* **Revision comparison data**

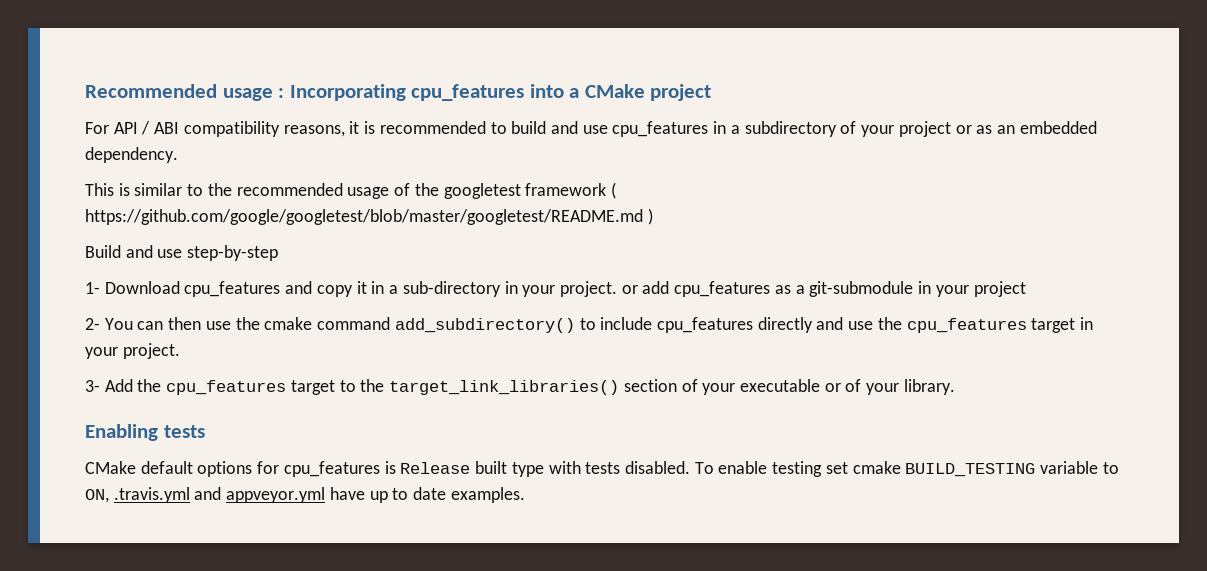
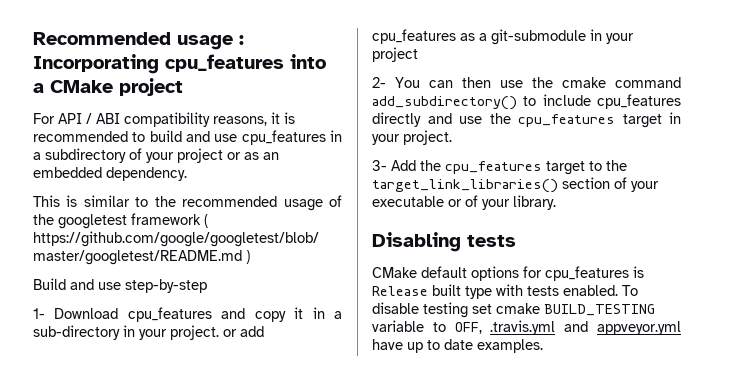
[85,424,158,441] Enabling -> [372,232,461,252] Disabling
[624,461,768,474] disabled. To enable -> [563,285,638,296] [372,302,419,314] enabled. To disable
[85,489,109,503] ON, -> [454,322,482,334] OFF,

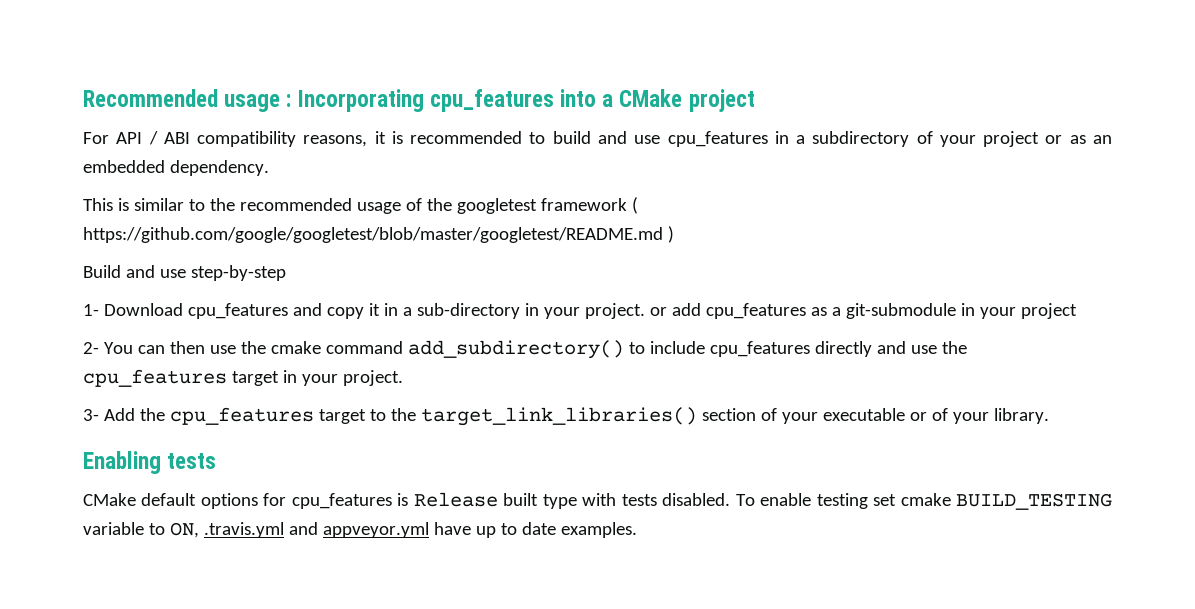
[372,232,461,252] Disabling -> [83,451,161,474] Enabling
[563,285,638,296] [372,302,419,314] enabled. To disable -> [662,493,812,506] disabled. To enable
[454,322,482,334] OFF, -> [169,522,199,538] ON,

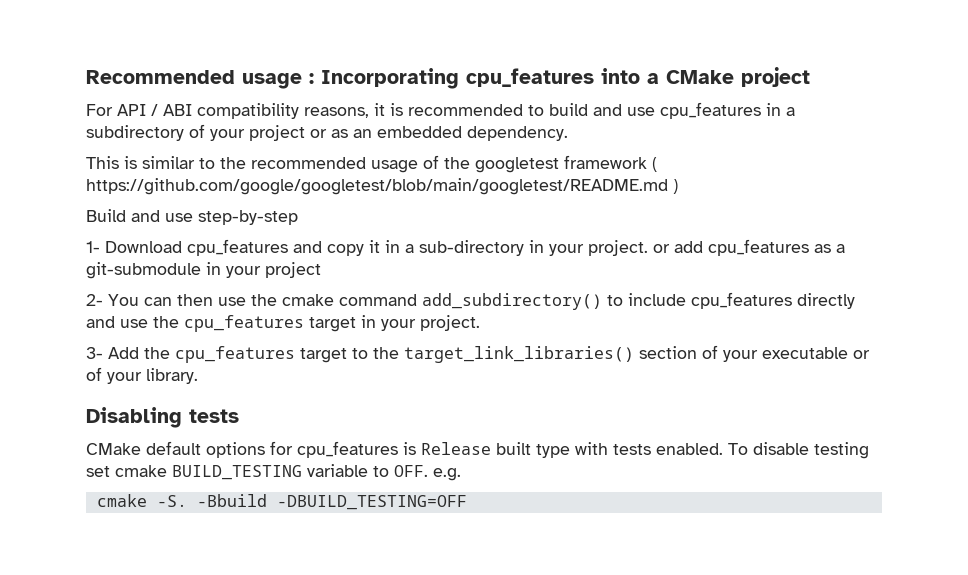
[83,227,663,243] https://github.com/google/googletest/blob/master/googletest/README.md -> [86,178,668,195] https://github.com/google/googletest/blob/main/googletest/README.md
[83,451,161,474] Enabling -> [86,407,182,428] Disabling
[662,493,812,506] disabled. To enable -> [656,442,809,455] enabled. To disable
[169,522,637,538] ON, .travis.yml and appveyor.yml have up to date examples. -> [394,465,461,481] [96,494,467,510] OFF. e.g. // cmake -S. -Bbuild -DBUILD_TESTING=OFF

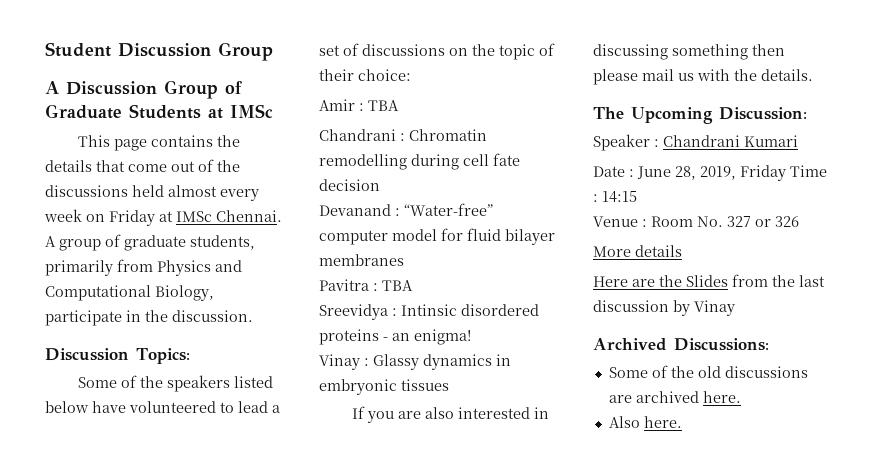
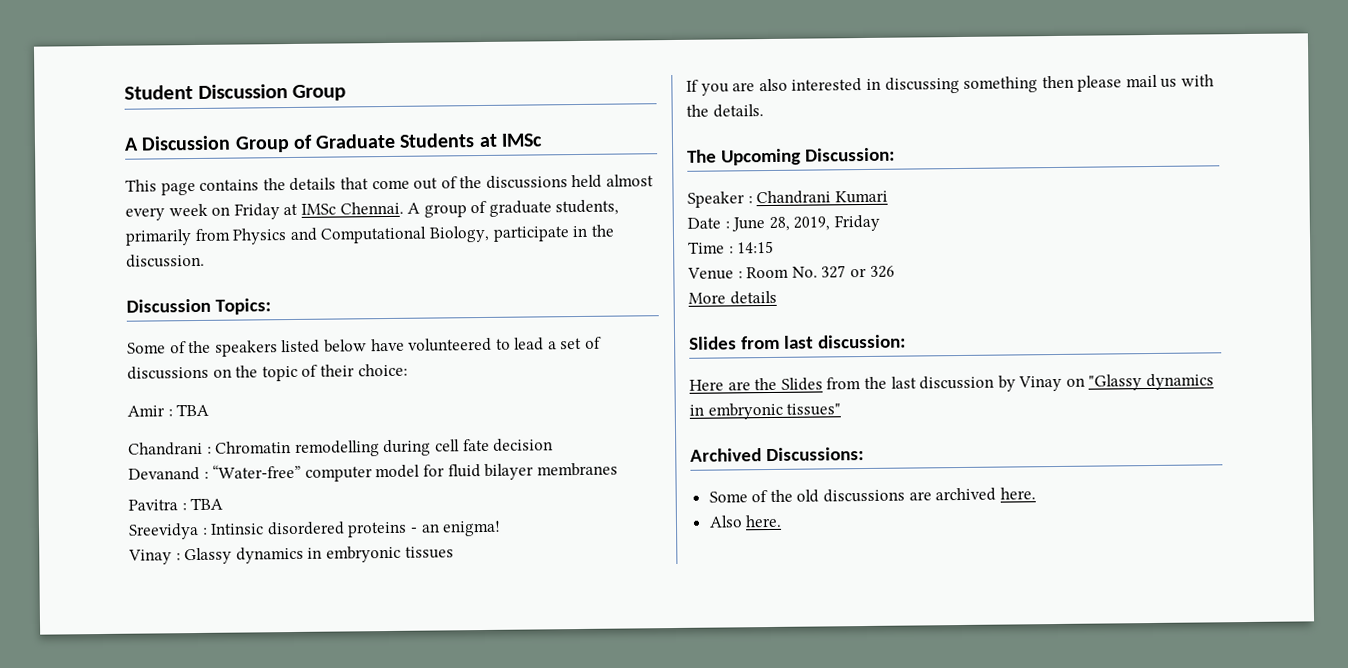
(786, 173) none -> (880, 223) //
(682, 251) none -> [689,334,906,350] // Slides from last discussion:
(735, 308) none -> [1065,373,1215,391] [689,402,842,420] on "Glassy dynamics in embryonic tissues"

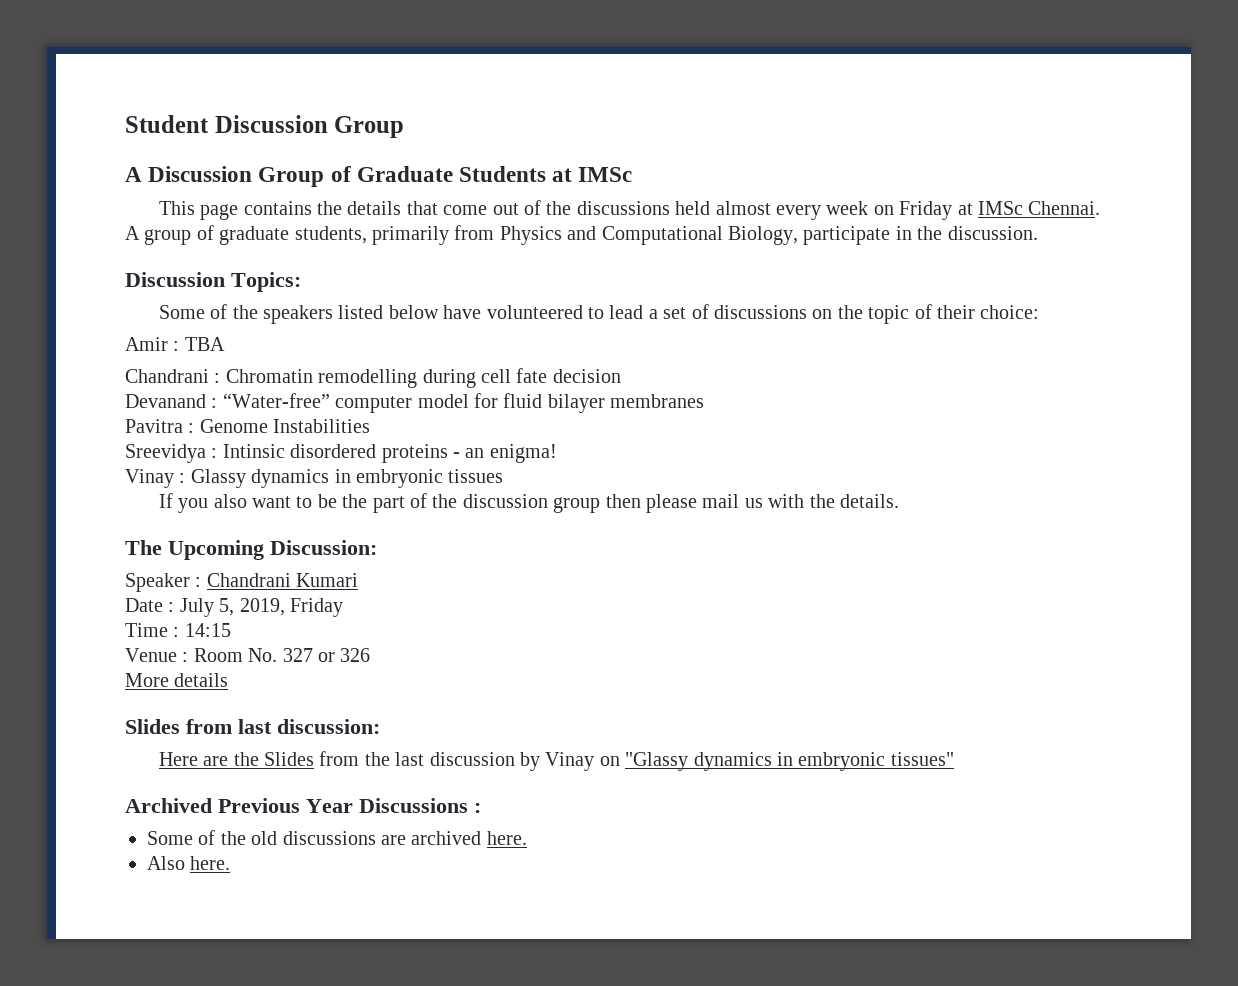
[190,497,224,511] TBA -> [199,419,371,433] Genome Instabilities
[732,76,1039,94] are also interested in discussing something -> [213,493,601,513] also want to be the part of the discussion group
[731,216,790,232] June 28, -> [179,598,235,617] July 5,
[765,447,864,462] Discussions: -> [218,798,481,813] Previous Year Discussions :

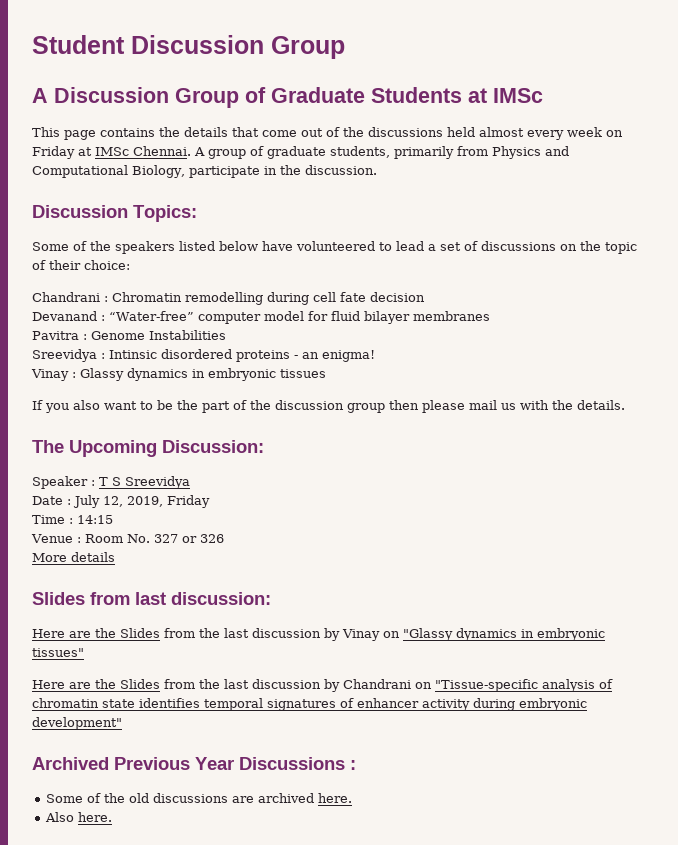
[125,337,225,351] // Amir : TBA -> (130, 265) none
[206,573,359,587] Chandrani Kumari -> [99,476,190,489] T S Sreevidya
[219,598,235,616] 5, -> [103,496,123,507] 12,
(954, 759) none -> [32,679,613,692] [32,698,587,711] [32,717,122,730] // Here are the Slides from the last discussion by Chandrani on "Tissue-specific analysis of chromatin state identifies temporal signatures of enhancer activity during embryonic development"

* **Work item**
Here the records must be restated exactly, minus any images.

* **Completed exercise**
[85,424,158,441] Enabling -> [372,232,461,252] Disabling
[624,461,768,474] disabled. To enable -> [563,285,638,296] [372,302,419,314] enabled. To disable
[85,489,109,503] ON, -> [454,322,482,334] OFF,

[372,232,461,252] Disabling -> [83,451,161,474] Enabling
[563,285,638,296] [372,302,419,314] enabled. To disable -> [662,493,812,506] disabled. To enable
[454,322,482,334] OFF, -> [169,522,199,538] ON,

[83,227,663,243] https://github.com/google/googletest/blob/master/googletest/README.md -> [86,178,668,195] https://github.com/google/googletest/blob/main/googletest/README.md
[83,451,161,474] Enabling -> [86,407,182,428] Disabling
[662,493,812,506] disabled. To enable -> [656,442,809,455] enabled. To disable
[169,522,637,538] ON, .travis.yml and appveyor.yml have up to date examples. -> [394,465,461,481] [96,494,467,510] OFF. e.g. // cmake -S. -Bbuild -DBUILD_TESTING=OFF

(786, 173) none -> (880, 223) //
(682, 251) none -> [689,334,906,350] // Slides from last discussion:
(735, 308) none -> [1065,373,1215,391] [689,402,842,420] on "Glassy dynamics in embryonic tissues"

[190,497,224,511] TBA -> [199,419,371,433] Genome Instabilities
[732,76,1039,94] are also interested in discussing something -> [213,493,601,513] also want to be the part of the discussion group
[731,216,790,232] June 28, -> [179,598,235,617] July 5,
[765,447,864,462] Discussions: -> [218,798,481,813] Previous Year Discussions :

[125,337,225,351] // Amir : TBA -> (130, 265) none
[206,573,359,587] Chandrani Kumari -> [99,476,190,489] T S Sreevidya
[219,598,235,616] 5, -> [103,496,123,507] 12,
(954, 759) none -> [32,679,613,692] [32,698,587,711] [32,717,122,730] // Here are the Slides from the last discussion by Chandrani on "Tissue-specific analysis of chromatin state identifies temporal signatures of enhancer activity during embryonic development"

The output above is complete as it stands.